* [Your task]: When you reach the line with "139px; height: 31px;" in the data below, begin printing lines exactly, and stop once the line with "367px; top: 365px;" has been printed.

[Records drawn from a dataset]
# # # # #

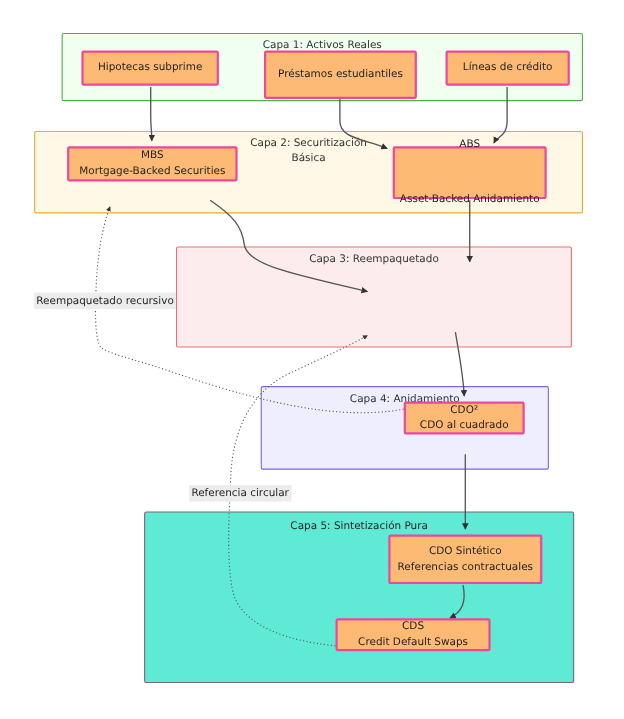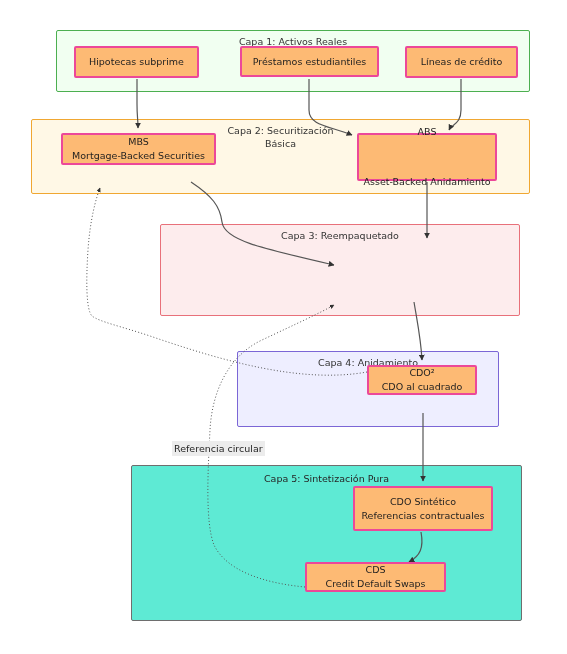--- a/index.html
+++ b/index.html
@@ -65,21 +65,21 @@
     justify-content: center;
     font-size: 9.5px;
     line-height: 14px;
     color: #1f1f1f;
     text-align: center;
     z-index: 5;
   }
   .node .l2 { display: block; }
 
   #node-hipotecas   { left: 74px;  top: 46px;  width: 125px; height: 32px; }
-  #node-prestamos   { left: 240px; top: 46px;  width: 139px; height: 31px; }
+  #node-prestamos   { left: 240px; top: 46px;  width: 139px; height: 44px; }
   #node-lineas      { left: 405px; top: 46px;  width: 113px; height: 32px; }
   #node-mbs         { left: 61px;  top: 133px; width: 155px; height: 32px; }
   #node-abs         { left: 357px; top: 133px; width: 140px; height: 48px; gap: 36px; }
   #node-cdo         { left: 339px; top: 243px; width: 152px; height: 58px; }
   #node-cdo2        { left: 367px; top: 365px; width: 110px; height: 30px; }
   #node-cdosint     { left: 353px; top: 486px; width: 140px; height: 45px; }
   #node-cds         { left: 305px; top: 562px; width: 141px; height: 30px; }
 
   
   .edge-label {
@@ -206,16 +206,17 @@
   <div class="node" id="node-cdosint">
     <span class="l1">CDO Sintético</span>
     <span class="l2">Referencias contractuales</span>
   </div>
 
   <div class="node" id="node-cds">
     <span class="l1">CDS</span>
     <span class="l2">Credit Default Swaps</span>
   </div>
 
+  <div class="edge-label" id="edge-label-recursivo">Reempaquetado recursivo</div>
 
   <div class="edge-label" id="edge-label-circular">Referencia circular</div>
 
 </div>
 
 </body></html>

# # # # #

* [Written answer]:
-  #node-prestamos   { left: 240px; top: 46px;  width: 139px; height: 31px; }
+  #node-prestamos   { left: 240px; top: 46px;  width: 139px; height: 44px; }
   #node-lineas      { left: 405px; top: 46px;  width: 113px; height: 32px; }
   #node-mbs         { left: 61px;  top: 133px; width: 155px; height: 32px; }
   #node-abs         { left: 357px; top: 133px; width: 140px; height: 48px; gap: 36px; }
   #node-cdo         { left: 339px; top: 243px; width: 152px; height: 58px; }
   #node-cdo2        { left: 367px; top: 365px; width: 110px; height: 30px; }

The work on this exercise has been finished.